Charles Giffard, a cousin of Frances, escorted King Charles to White Ladies Priory early on 4 September 1651, after riding through the night after the Battle of Worcester the previous day. They were admitted by George Penderell, a servant of the house, who sent for Richard Penderell, who lived in a farm house nearby, and for their elder brother William, who was at Boscobel. After failing to cross the River Severn, Charles returned to the estate on 6 September and spent the day in the grounds of Boscobel House hiding in the famous Royal Oak.

Frances Cotton, née Giffard, died shortly after these events, and both White Ladies and Boscobel passed via her daughter, Jane Cotton, who had married Basil Fitzherbert in 1648, to the Fitzherbert family of Norbury Hall, Derbyshire. Part of the house was still standing in 1791, as shown in a sketch by Edward Williams, vicar of St Mary Magdalene's Church, Battlefield. The estate and Boscobel were sold to Walter Evans, a Derbyshire industrialist, in 1812, but the Fitzherbert family retained the White Ladies site. In 1884, the head of the Fitzherbert family became Lord Stafford, and in 1938 Edward Fitzherbert, 13th Baron Stafford placed White Ladies in the care of the Office of Works, a government department.

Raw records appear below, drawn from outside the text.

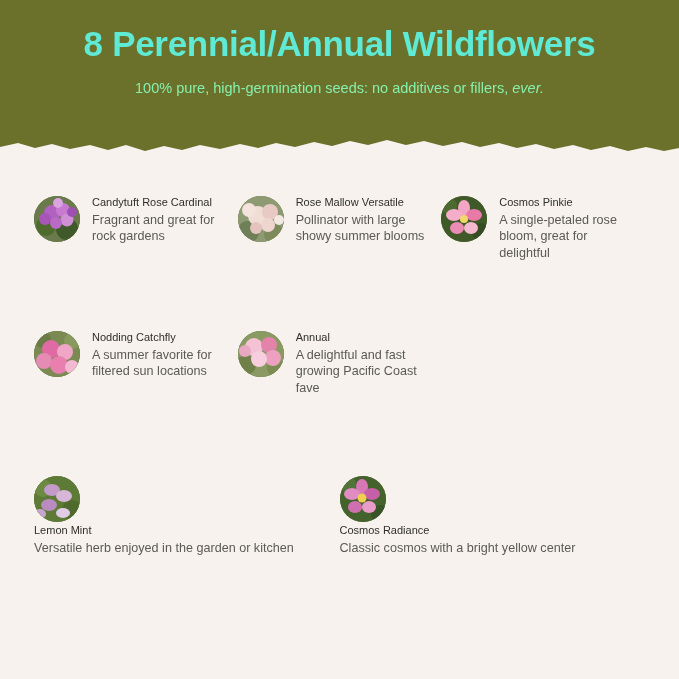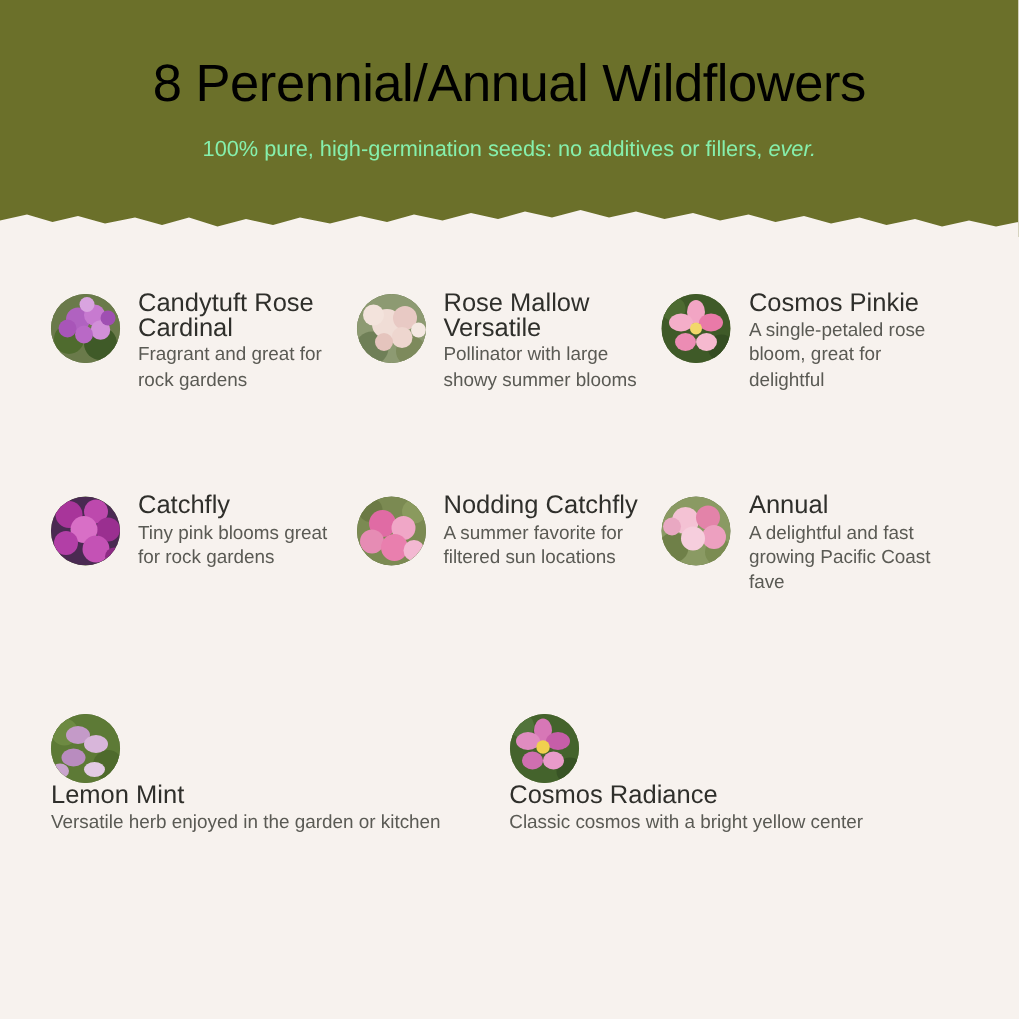--- a/index.html
+++ b/index.html
@@ -32,13 +32,13 @@
     overflow: hidden;
   }
   .header-title {
-    color: #000000;
+    color: #5eead4;
     font-size: 35px;
     line-height: 40px;
-    font-weight: normal;
+    font-weight: bold;
     letter-spacing: -0.3px;
     padding: 0 60px;
-    margin: 12px;
+    margin: 0;
   }
   .header-sub {
     color: #86efac;

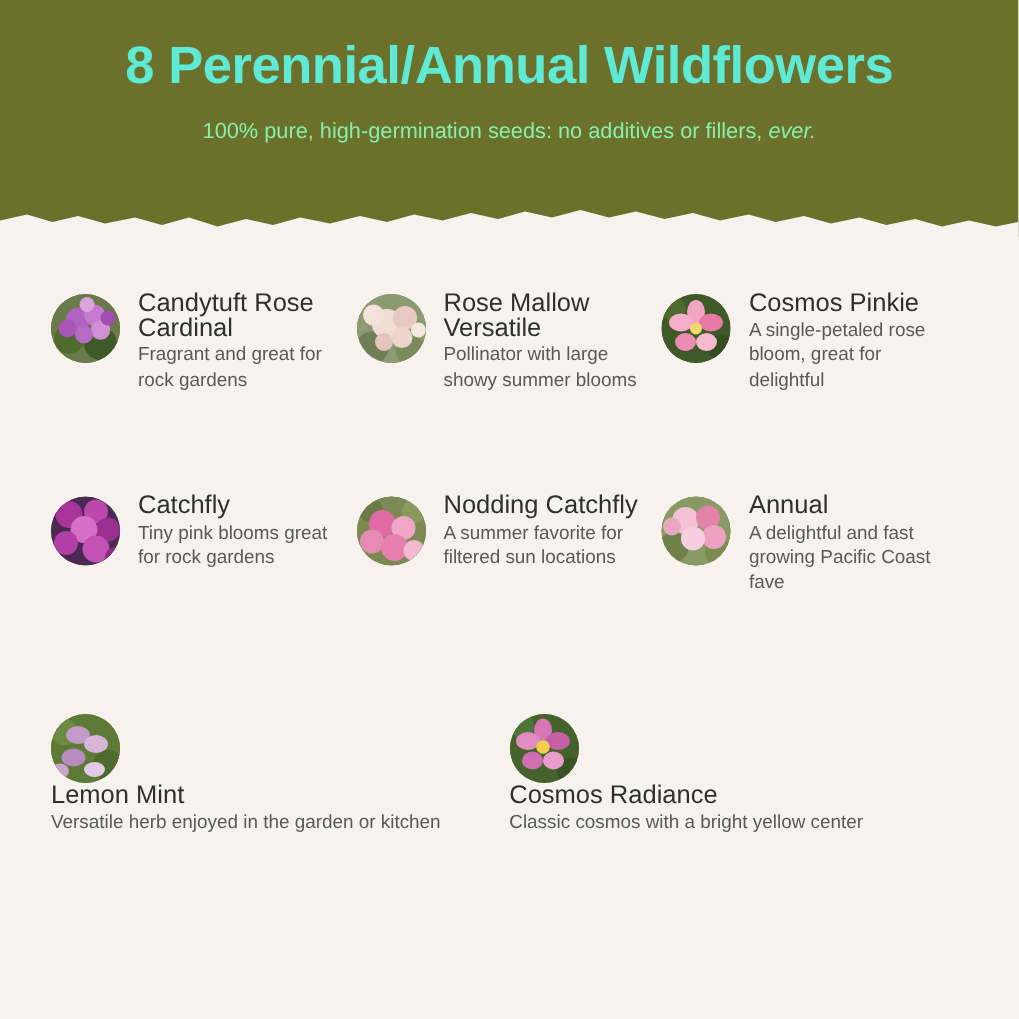--- a/index.html
+++ b/index.html
@@ -96,7 +96,7 @@
     padding-top: 0px;
   }
   .item-title {
-    font-size: 17px;
+    font-size: 11px;
     line-height: 16.5px;
     color: #2f2f2b;
     margin: 0 0 1px 0;

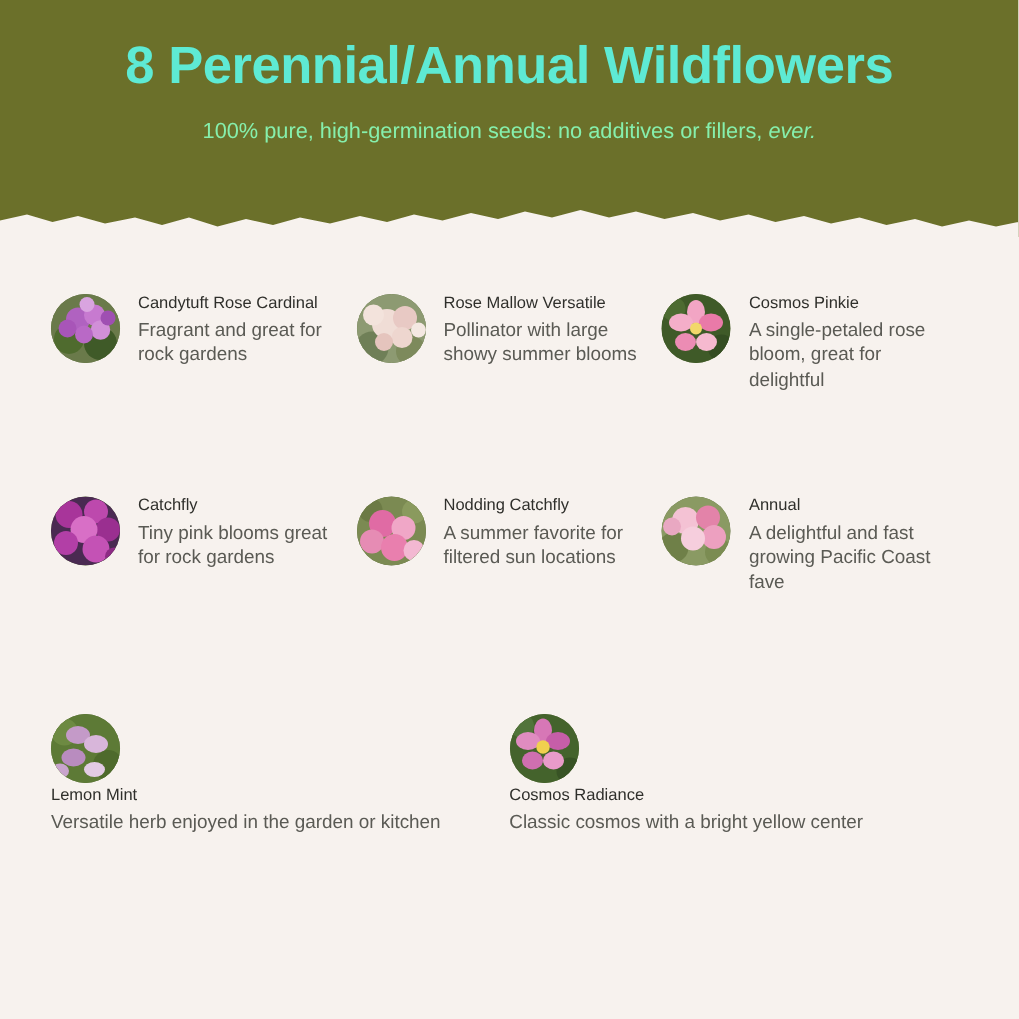--- a/index.html
+++ b/index.html
@@ -197,24 +197,6 @@
     <div class="row-2-spacer"></div>
 
     <div class="row row-3">
-      <div class="cell">
-        <div class="thumb">
-          <svg width="46" height="46" viewBox="0 0 46 46">
-            <rect width="46" height="46" fill="#4a2a52"></rect>
-            <circle cx="12" cy="12" r="9" fill="#a8359a"></circle>
-            <circle cx="30" cy="10" r="8" fill="#bd49ad"></circle>
-            <circle cx="38" cy="22" r="8" fill="#9a2f90"></circle>
-            <circle cx="22" cy="22" r="9" fill="#d86fc6"></circle>
-            <circle cx="10" cy="31" r="8" fill="#b23fa6"></circle>
-            <circle cx="30" cy="35" r="9" fill="#c452b5"></circle>
-            <circle cx="42" cy="40" r="6" fill="#8d2a84"></circle>
-          </svg>
-        </div>
-        <div class="txt">
-          <p class="item-title">Catchfly</p>
-          <p class="item-desc">Tiny pink blooms great for rock gardens</p>
-        </div>
-      </div>
 
       <div class="cell">
         <div class="thumb">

Whilst the priory is now gone, the remains of its medieval church and the 19th-century boundary wall of the small graveyard still remain and are currently under the care of English Heritage. The graveyard was used by Catholic families until 1844, when St Mary's Church, Brewood was consecrated.

==Prioresses==
The following list, which is inevitably incomplete, is based on the list given in the Victoria County History account of the priory.

- Aldith occurs about 1225.
- Cecily occurs after 1225.
- Agnes acquired rents on two mills in Beckbury by a fine levied in 1254 and gained various small concessions from William of Ercall in 1256 by a fine levied at Shrewsbury.
- Sarah campaigned against enclosures at Rudge in 1292.
- Joan occurs, 1315.
- Joan of Hugford, who may be identical with the previous Joan, resigned 1332.
- Alice of Harley was elected in 1332 and died in 1349.
- Beatrice de Dene was elected 1349.
- Margaret Corbet occurs in 1377 and 1381.
- Joan Fillilode presented John Janyns, called a chaplain, perhaps of the priory itself, to Bold church on 15 January 1409.
- Isabel Creghton died 1463.
- Joan Shirley was elected in 1463 and was alive in 1484, when she authorised a lease.
- Elizabeth Horde or Whorde was elected in 1485 and was active still in 1490–1, when she issued a receipt to John Newport.
- Alice Wood was elected in 1491 and resigned in 1498.
- Margaret Cowper, also called Margery, was elected in 1498 and is known to have granted a 70-year lease at Rudge in 1504.
- Margaret Sandford occurs from 1510, served until the dissolution and was granted a pension in 1538.